Do not pay rush to pay off your mortgage says personal finance and investment advisor EveryInvestor.
The company says that homeowners who pay more than the just the interest on their mortgages are missing out on the chance to use extra cash for profit. It claims that unlike credit cards and high-interest overdrafts – which should be paid off as quickly as possible – paying more than necessary on mortgages is not the most effective use of homeowners’ money.
Every Investor’s Chris Gilchrist said: “Back in the 1980s, homeowners who had used interest-only mortgages and endowment policies ended up with surpluses of 20% or more after paying off their loans. On the basis of average stockmarket performance over a 25-year term, today’s borrowers can expect to do as well or better using a low-cost self-select ISA as their savings plan.”
And, according to the company, the problems associated with low-cost endowment mortgages should not be associated with running a savings plan alongside an interest-only mortgage. This is because endowment premiums were set too low, and because holders were not advised to review their arrangements when interest rates changed.

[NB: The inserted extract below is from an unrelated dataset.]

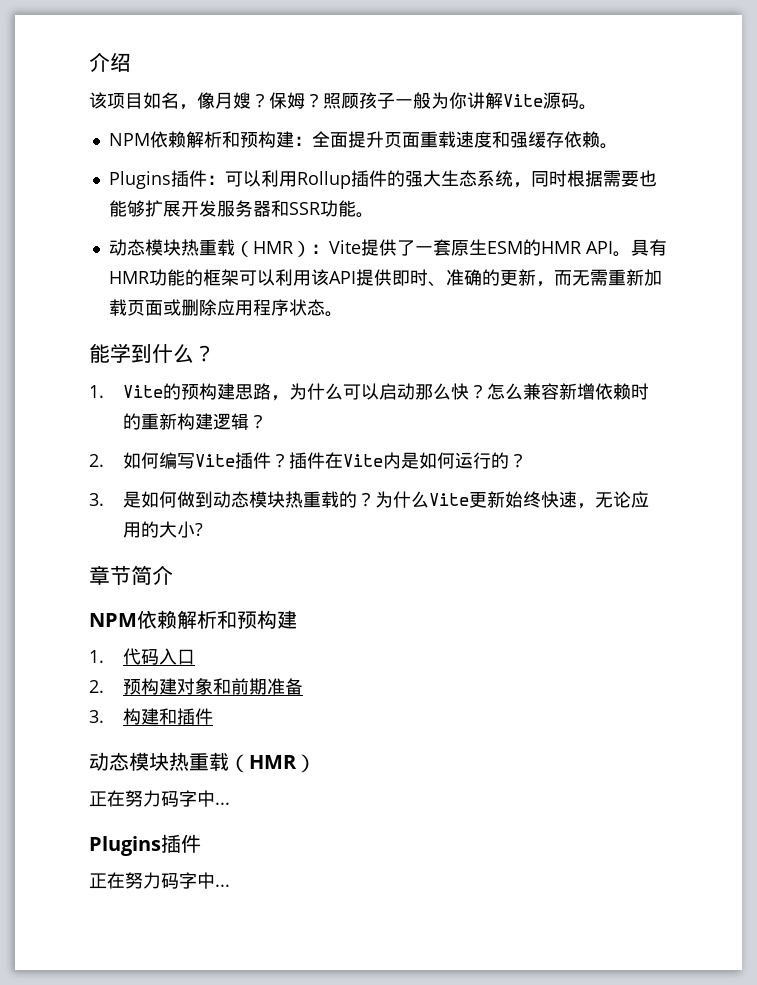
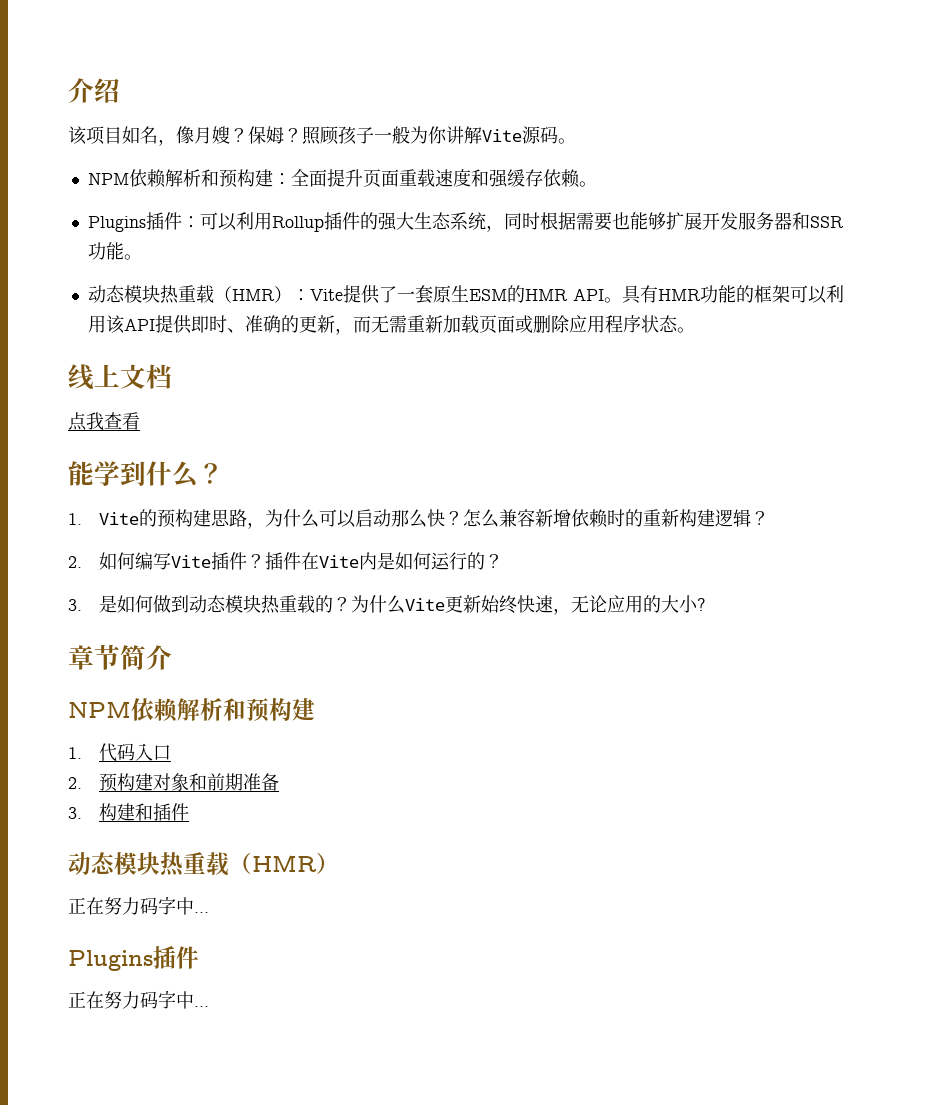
+ 线上文档
+ 点我查看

The company is confident that, by using a straight-forward formula, borrowers can calculate how much they need to set aside each month to generate a surplus over a 25-year period.
Mr Gilchrist said: “Most people remain unaware of the power of compound interest.”
Most borrowers will not intuitively understand the principle that when interest rates fall, capital repayments on a capital-and-interest mortgage are accelerated and vice versa. This is why it is essential to review the combination of an interest-only mortgage and savings plan at regular intervals,” he added.